Below are lines of data, and only some are wanted. Please repeat exactly those from the line that has "- Code Quality | ✓ Clean and readable" through the line that has "- Documentation |".

Supplied records section start

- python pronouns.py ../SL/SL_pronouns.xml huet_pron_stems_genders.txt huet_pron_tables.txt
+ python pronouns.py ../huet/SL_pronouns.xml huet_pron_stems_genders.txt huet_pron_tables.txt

Supplied records section end
Supplied records section start

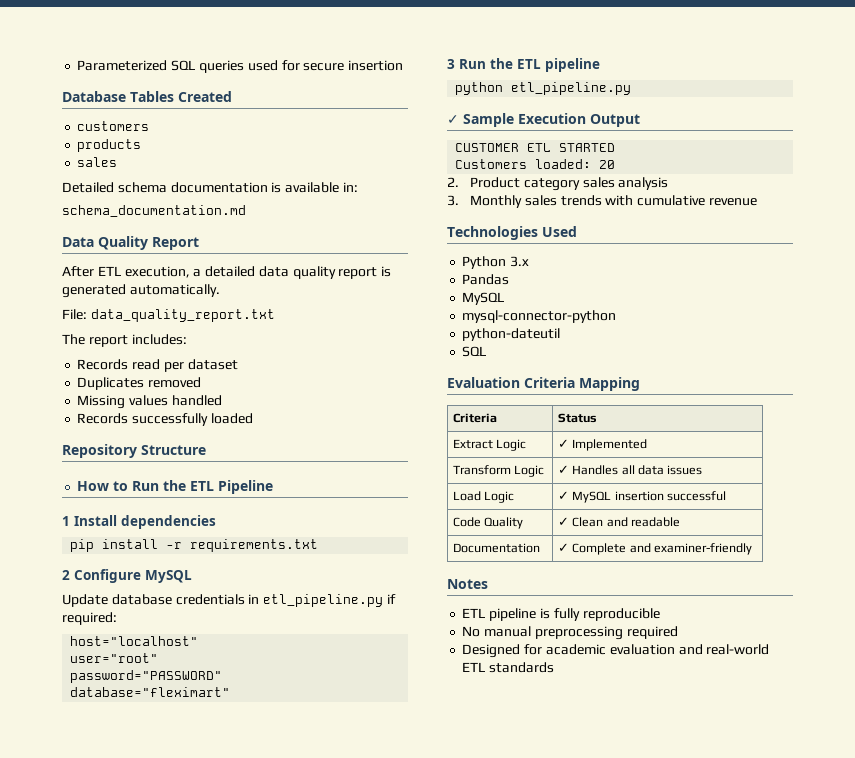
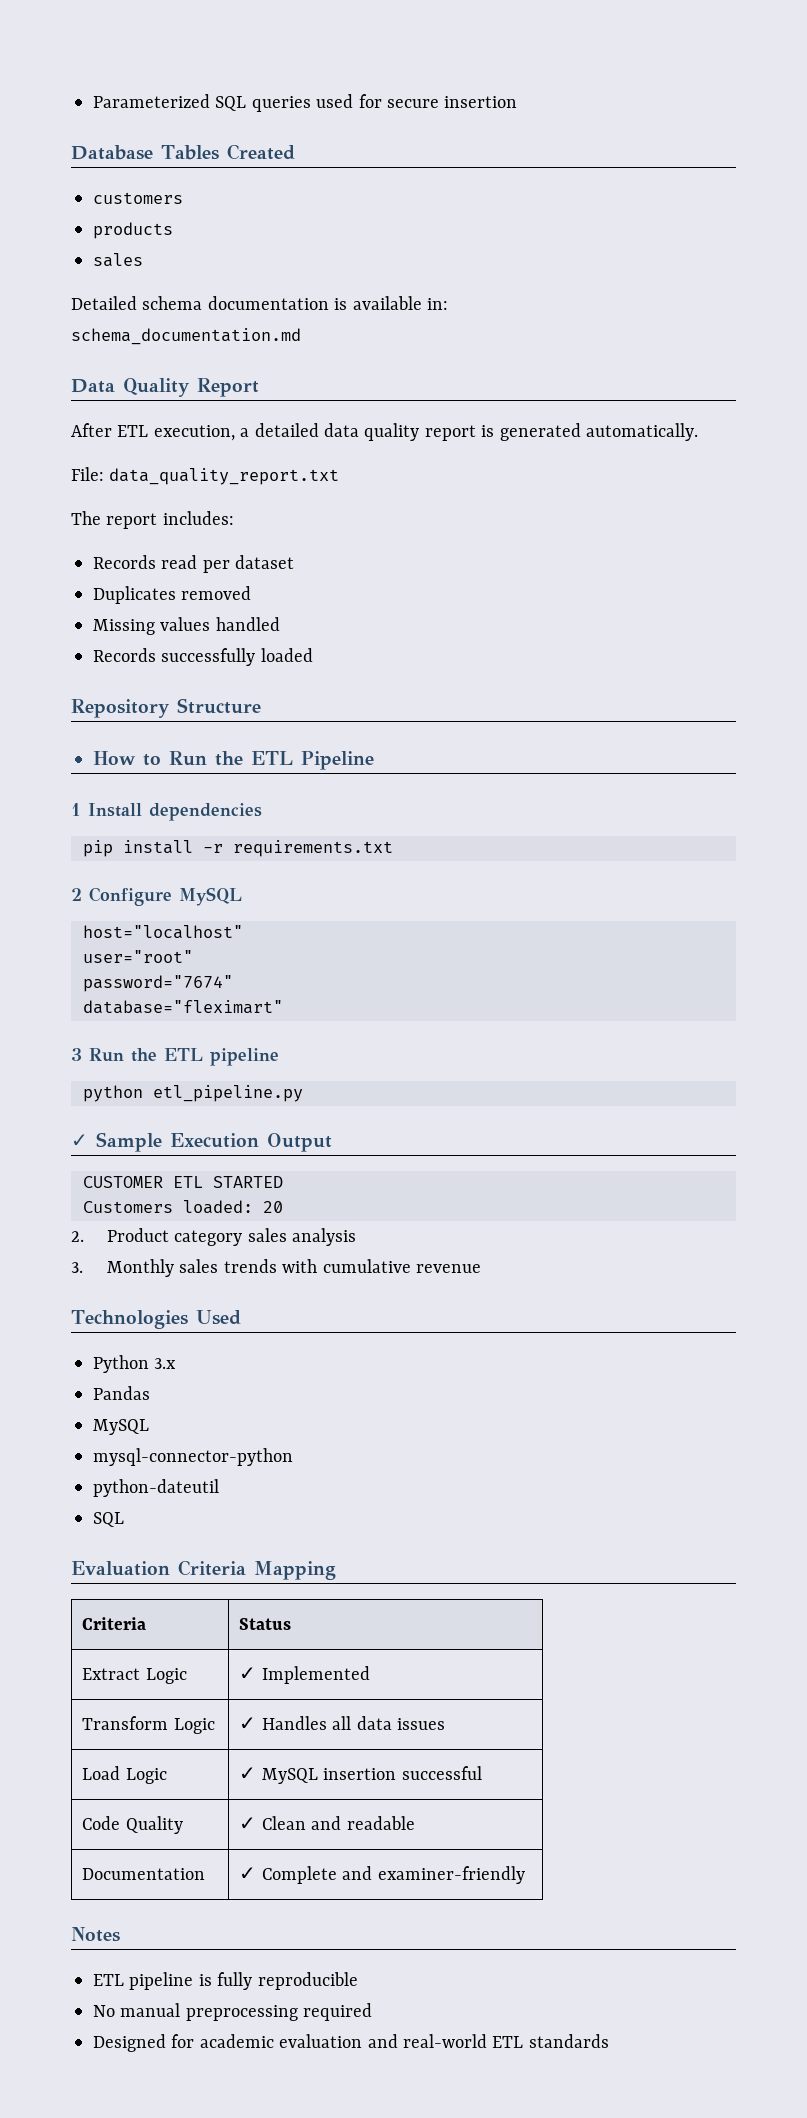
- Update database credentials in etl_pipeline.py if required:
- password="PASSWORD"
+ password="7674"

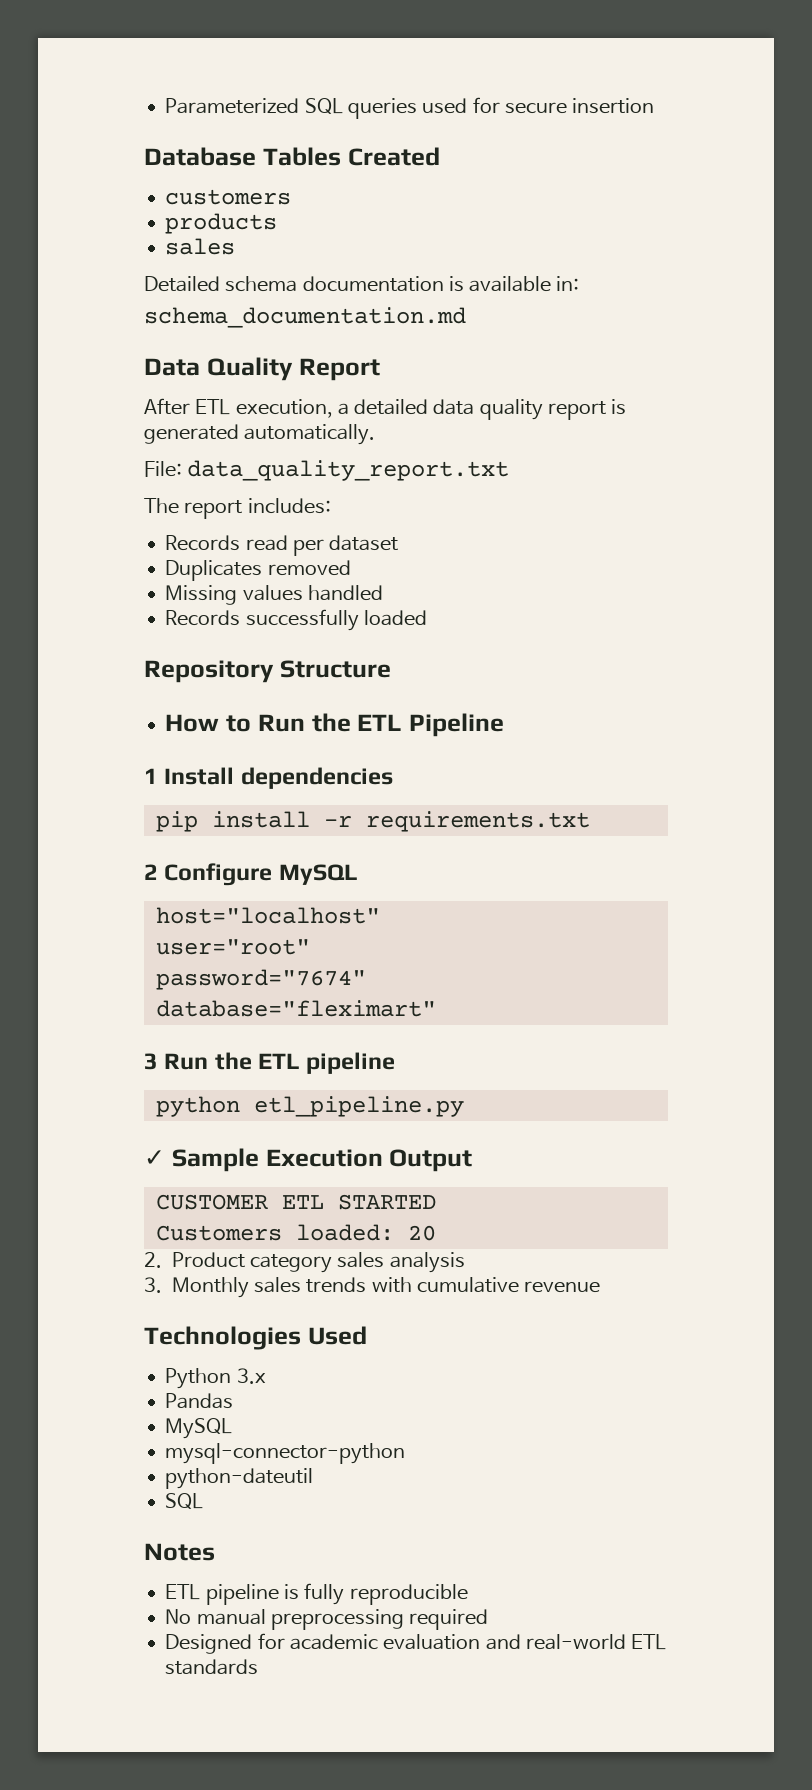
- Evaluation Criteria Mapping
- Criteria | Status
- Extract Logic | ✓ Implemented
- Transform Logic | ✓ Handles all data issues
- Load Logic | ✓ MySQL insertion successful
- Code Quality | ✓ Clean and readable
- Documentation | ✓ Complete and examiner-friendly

Supplied records section end

**Result of this task**
- Code Quality | ✓ Clean and readable
- Documentation | ✓ Complete and examiner-friendly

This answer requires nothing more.